──────── SOURCE DATA ────────
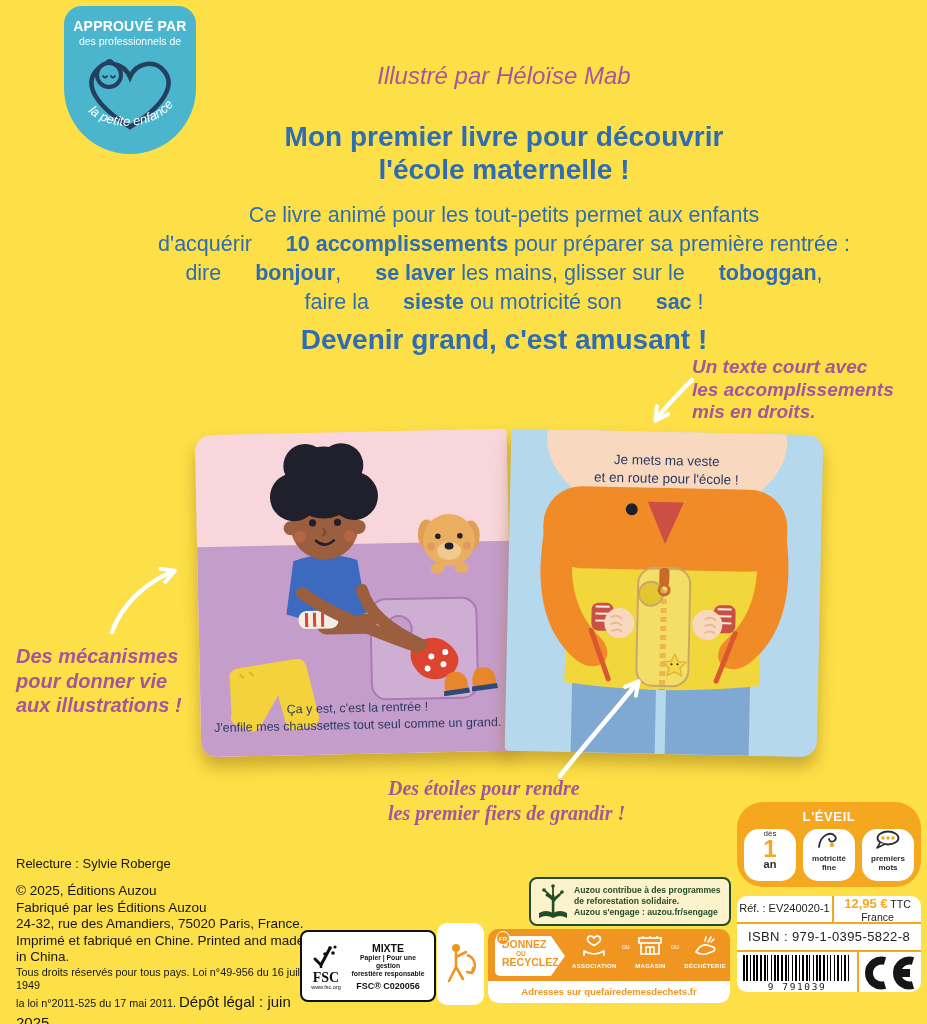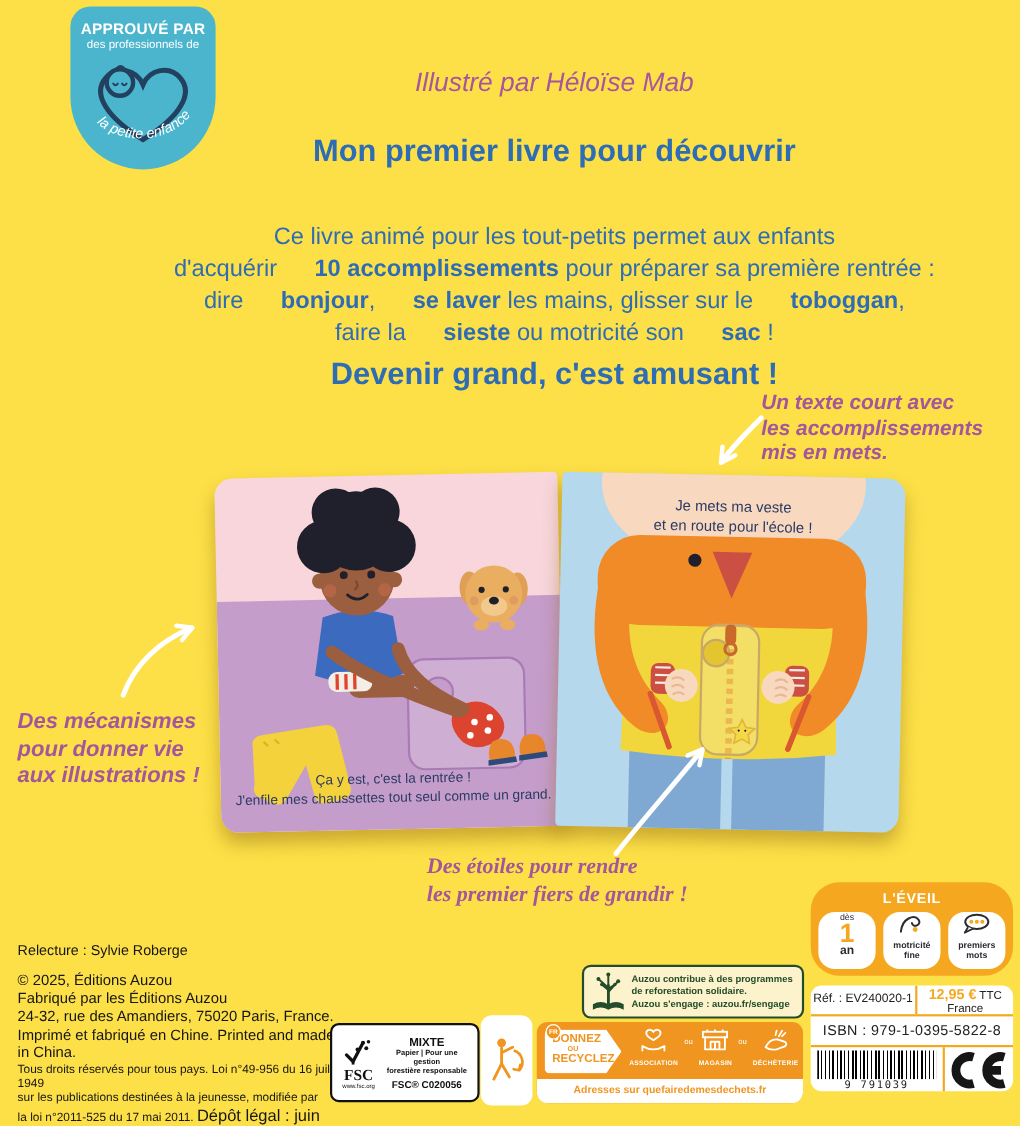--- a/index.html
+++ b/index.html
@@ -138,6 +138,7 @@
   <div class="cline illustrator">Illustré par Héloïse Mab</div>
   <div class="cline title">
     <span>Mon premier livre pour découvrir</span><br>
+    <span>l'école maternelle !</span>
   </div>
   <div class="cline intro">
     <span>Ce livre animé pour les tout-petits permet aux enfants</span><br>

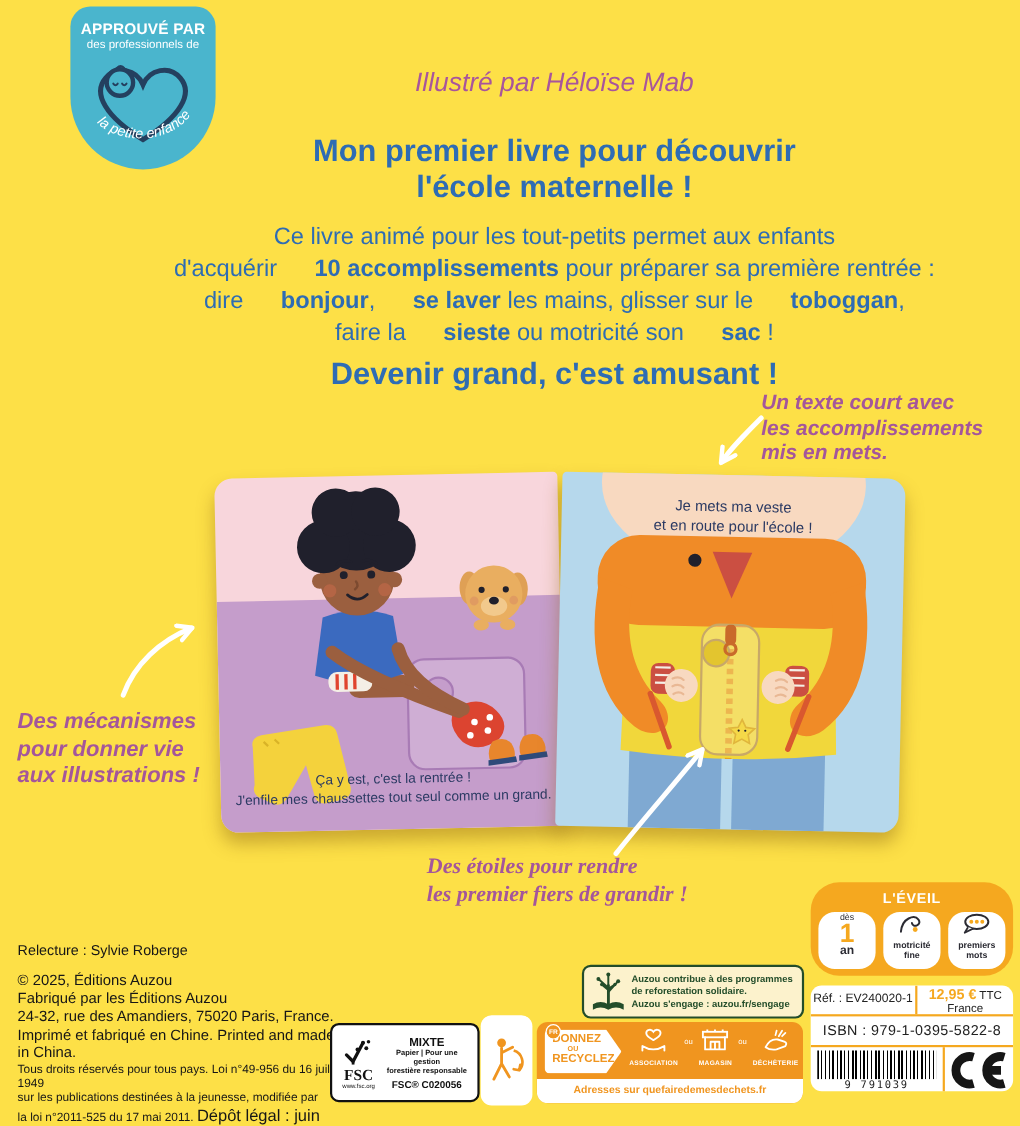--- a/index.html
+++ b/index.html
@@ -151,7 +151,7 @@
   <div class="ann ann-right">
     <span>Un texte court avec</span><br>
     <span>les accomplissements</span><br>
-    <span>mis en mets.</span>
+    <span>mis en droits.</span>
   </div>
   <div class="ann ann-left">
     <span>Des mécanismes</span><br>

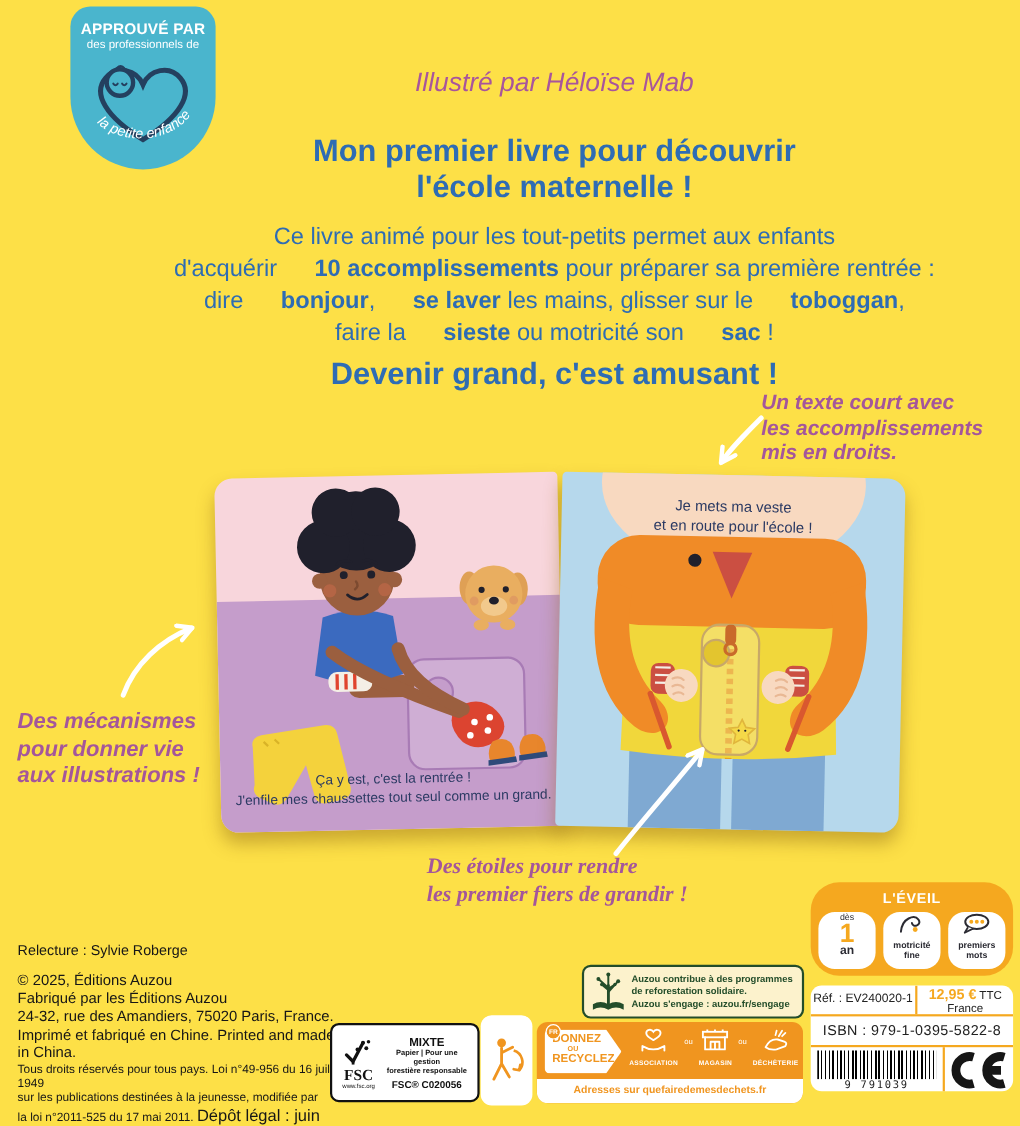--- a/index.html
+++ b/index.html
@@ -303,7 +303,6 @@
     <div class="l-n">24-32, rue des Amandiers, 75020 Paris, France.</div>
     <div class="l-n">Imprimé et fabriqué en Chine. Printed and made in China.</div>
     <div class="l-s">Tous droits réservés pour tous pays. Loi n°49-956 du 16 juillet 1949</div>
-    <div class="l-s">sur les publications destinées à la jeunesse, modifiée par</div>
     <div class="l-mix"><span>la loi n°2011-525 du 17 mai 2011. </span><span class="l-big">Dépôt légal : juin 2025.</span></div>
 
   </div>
────────
──────── SOURCE DATA ────────
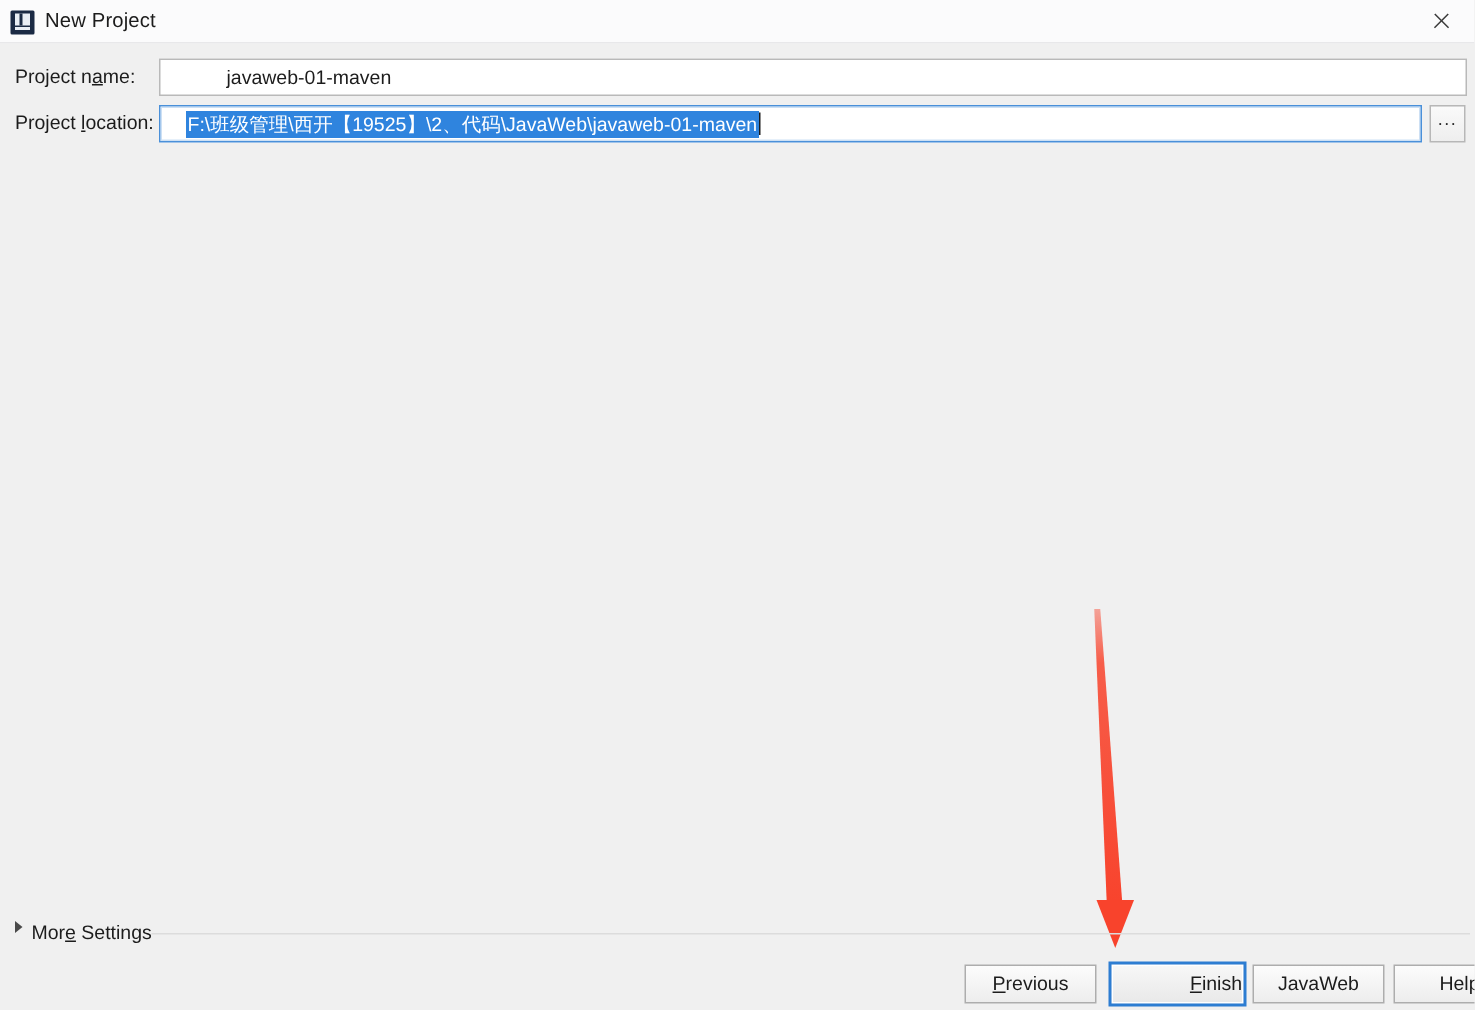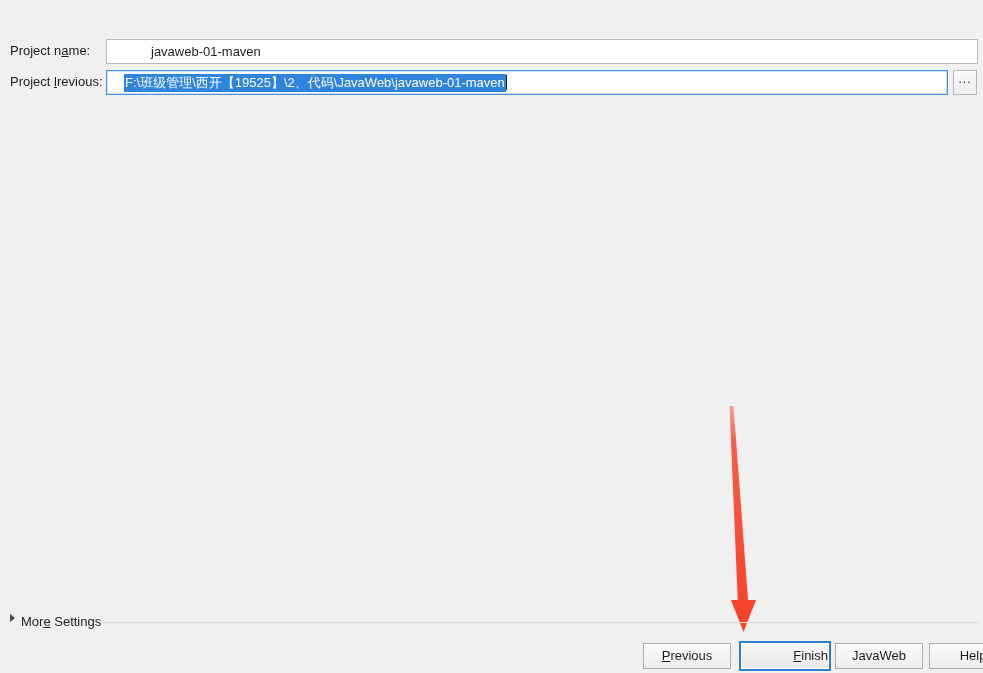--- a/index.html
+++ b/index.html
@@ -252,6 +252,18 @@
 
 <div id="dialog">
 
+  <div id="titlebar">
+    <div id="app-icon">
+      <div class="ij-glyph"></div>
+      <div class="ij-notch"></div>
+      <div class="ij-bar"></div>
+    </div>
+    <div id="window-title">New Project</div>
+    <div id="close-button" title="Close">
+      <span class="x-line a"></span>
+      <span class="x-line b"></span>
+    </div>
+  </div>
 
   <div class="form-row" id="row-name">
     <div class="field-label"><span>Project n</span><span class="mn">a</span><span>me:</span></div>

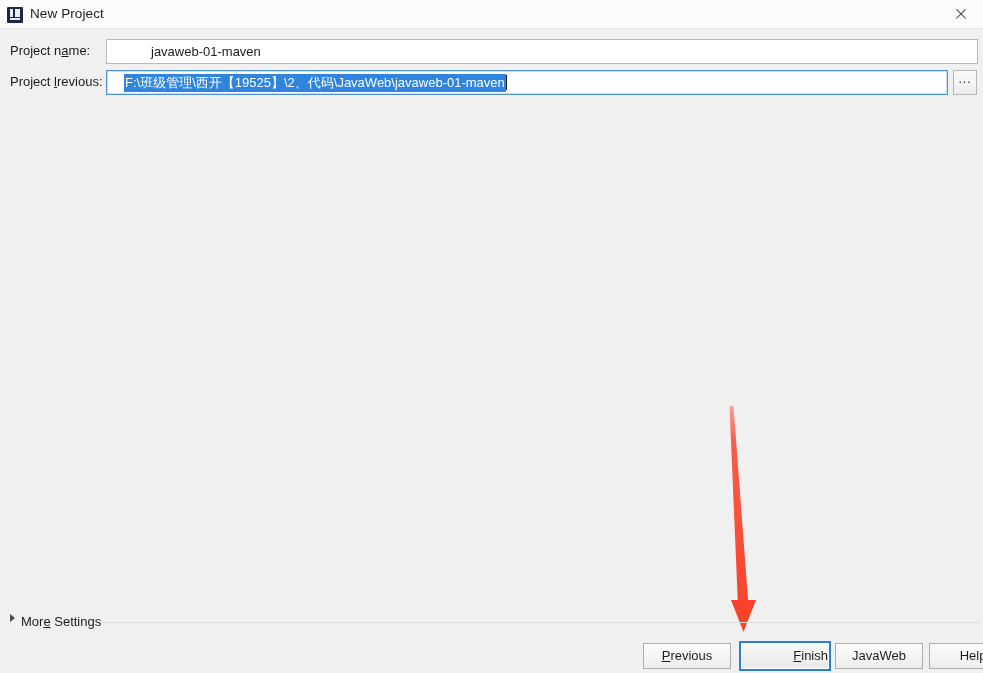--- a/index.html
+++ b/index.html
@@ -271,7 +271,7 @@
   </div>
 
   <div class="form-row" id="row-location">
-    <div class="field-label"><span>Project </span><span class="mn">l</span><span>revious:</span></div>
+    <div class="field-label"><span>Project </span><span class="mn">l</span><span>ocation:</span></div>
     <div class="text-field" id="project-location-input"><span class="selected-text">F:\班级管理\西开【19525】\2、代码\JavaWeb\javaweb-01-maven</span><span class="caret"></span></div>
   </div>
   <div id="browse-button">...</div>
────────
EXERCISE AIM: Among the lines above, return those that hold the word "droits".

EXERCISE SOLUTION:
+    <span>mis en droits.</span>
     <div class="l-s">Tous droits réservés pour tous pays. Loi n°49-956 du 16 juillet 1949</div>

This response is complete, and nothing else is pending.